Uhler (/de/) is an Ortsgemeinde – a municipality belonging to a Verbandsgemeinde, a kind of collective municipality – in the Rhein-Hunsrück-Kreis (district) in Rhineland-Palatinate, Germany. It belongs to the Verbandsgemeinde of Kastellaun, whose seat is in the like-named town.

==Geography==

===Location===
The municipality lies on a ridge in the central Hunsrück, roughly 12 km southeast of the Moselle at Treis-Karden, 3 km north of Kastellaun and 2 km north of the Hunsrückhöhenstraße ('Hunsrück Heights Road', a scenic road across the Hunsrück built originally as a military road on Hermann Göring’s orders). Also belonging to Uhler are the outlying homesteads of Gräfenmühle, Junkersmühle, Neumühle and Sulzmühle.

==History==
In 1200, Uhler had its first documentary mention in a document from St. Maximin’s Abbey in Trier as Owilre. Uhler belonged to the “Three-Lord Court” in Beltheim. Beginning in 1794, Uhler lay under French rule. In 1814 it was assigned to the Kingdom of Prussia at the Congress of Vienna. Since 1946, it has been part of the then newly founded state of Rhineland-Palatinate.

==Politics==

===Municipal council===
The council is made up of six council members, who were elected by majority vote at the municipal election held on 7 June 2009, and the honorary mayor as chairman.

===Mayor===
Uhler's mayor is Hans-Herbert Laux.

===Coat of arms===
The municipality's arms might be described thus: Below a chief countercompony gules and argent, tierced in mantle, dexter argent an eagle's sinister wing sable, sinister argent a cross of the first and in base gules a bugle-horn of the second.

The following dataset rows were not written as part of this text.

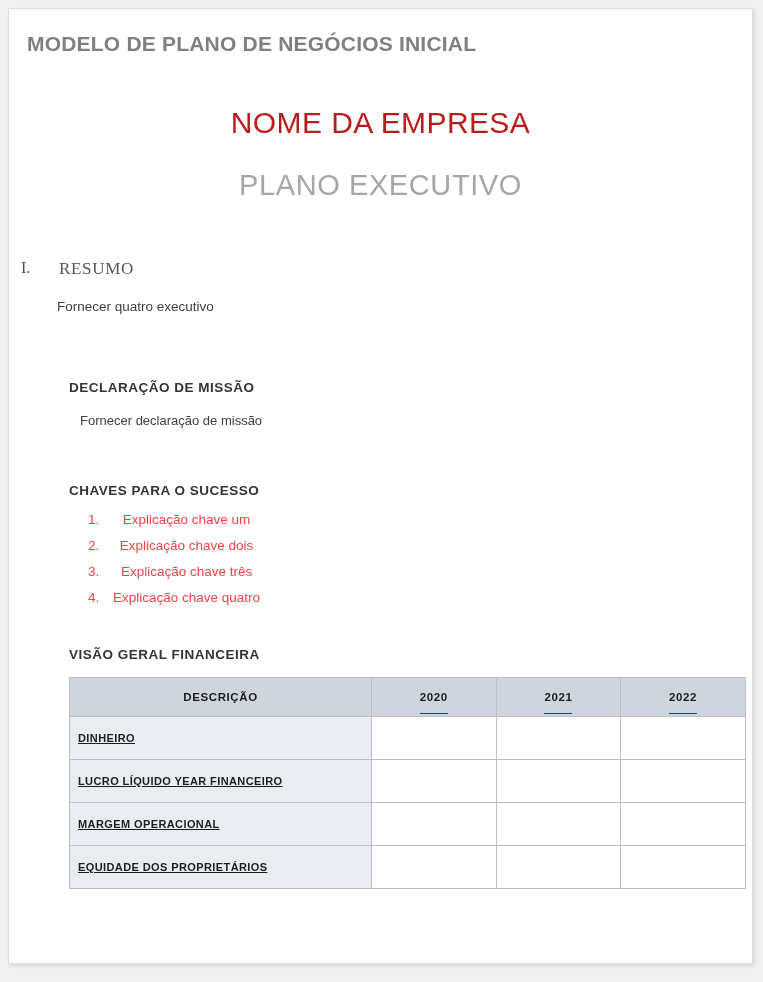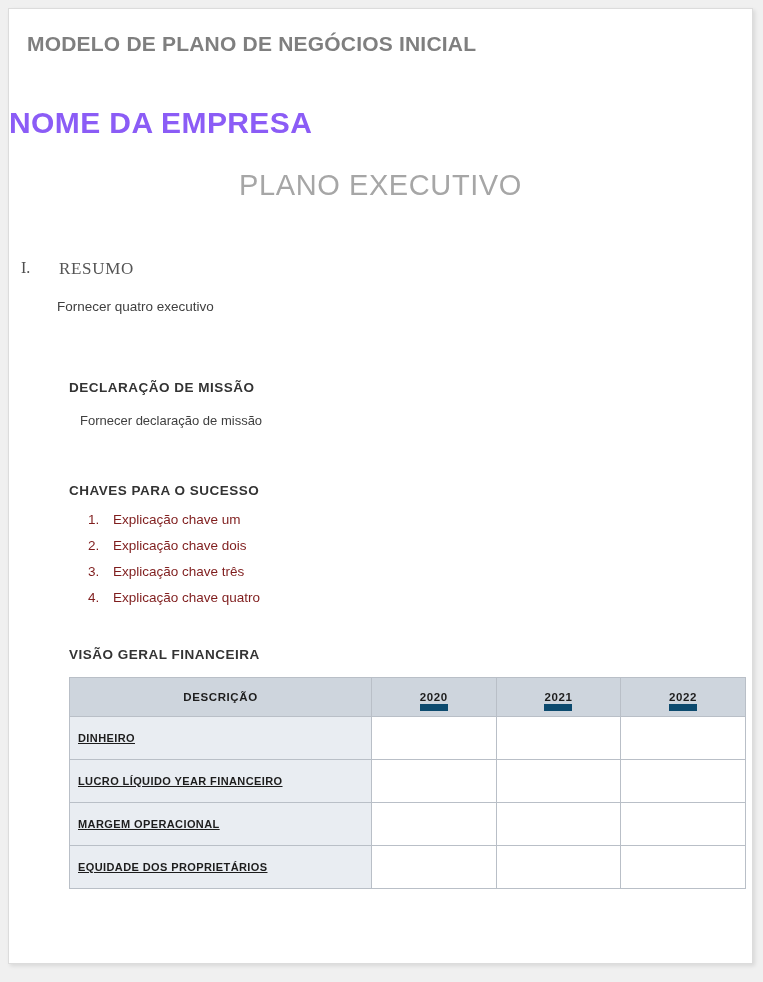"NOME DA EMPRESA" .company-name { color: #8b5cf6 -> #b91c1c; font-weight: bold -> normal; text-align: none -> center }
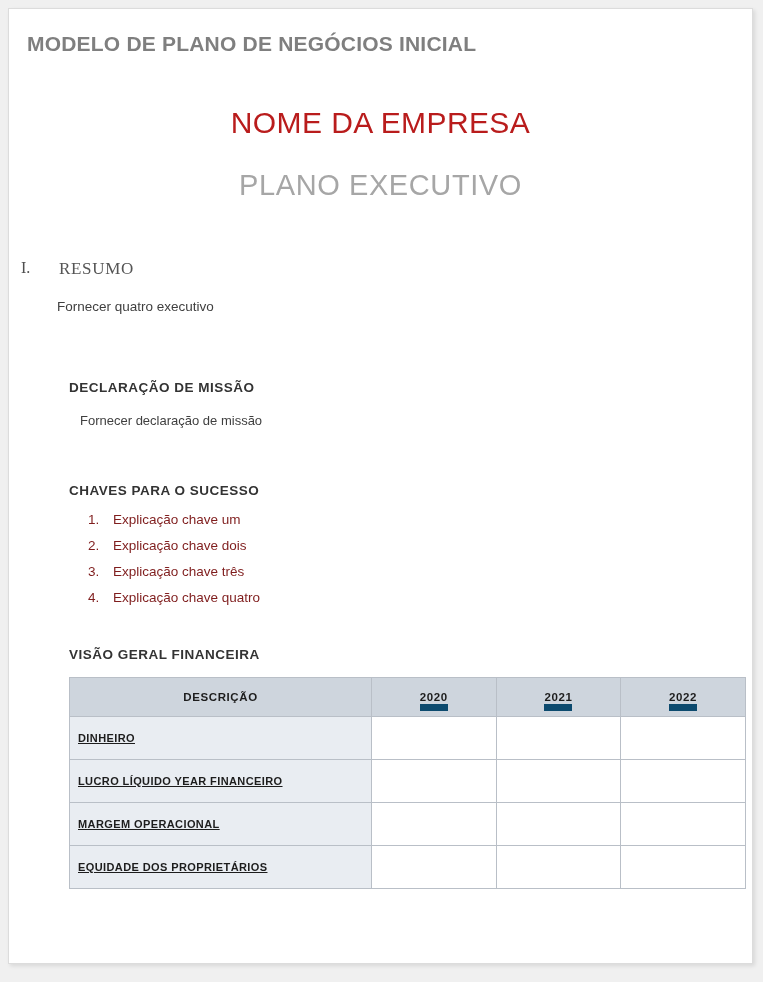"Explicação chave um" ol.keys-list { color: #7f1d1d -> #ef4444; text-align: none -> center }
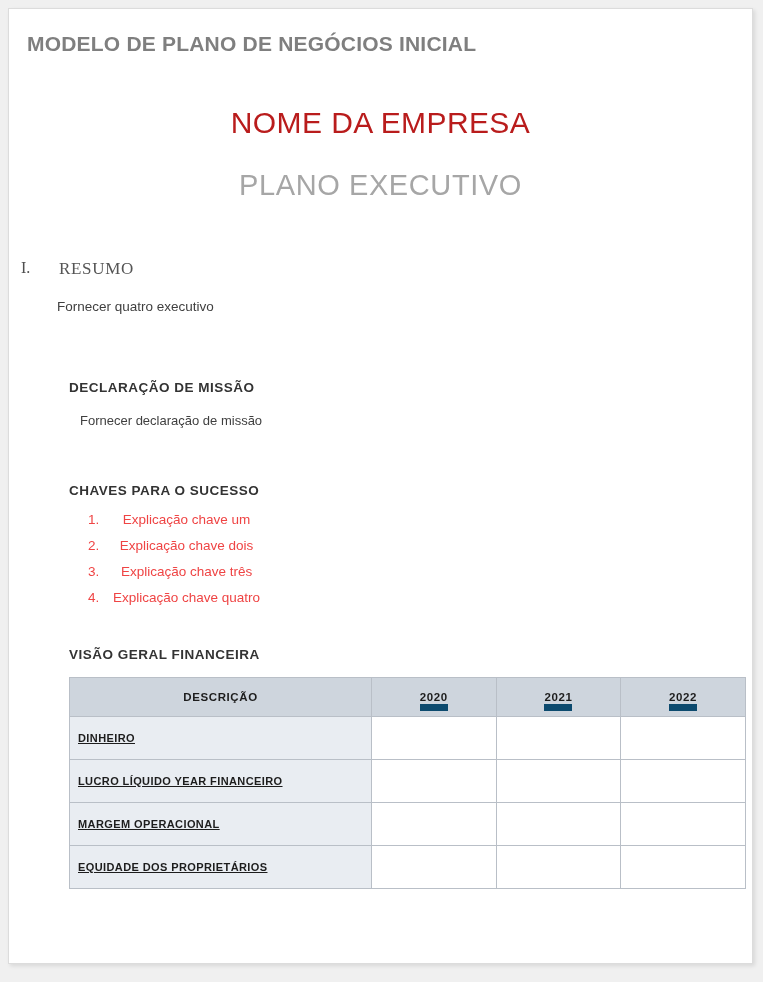"2020" table.fin-table thead th .year-underline { border-bottom: 7px solid #0c4a6e -> 1px solid #0c4a6e; padding-bottom: 1px -> 10px }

The arms refer to the lords of the "Three-Lord Court" in Beltheim. The chief, namely the band at the top of the escutcheon with the two-row chequered pattern (“countercompony”), stands for the Counts of Sponheim, the red cross on the sinister (armsbearer's left, viewer's right) side for the Electorate of Trier and the bugle-horn for the Lords of Braunshorn. The charge on the dexter (armsbearer's right, viewer's left) side, the eagle's wing, was an heraldic device borne by the knightly family of Keyser von "Owilre".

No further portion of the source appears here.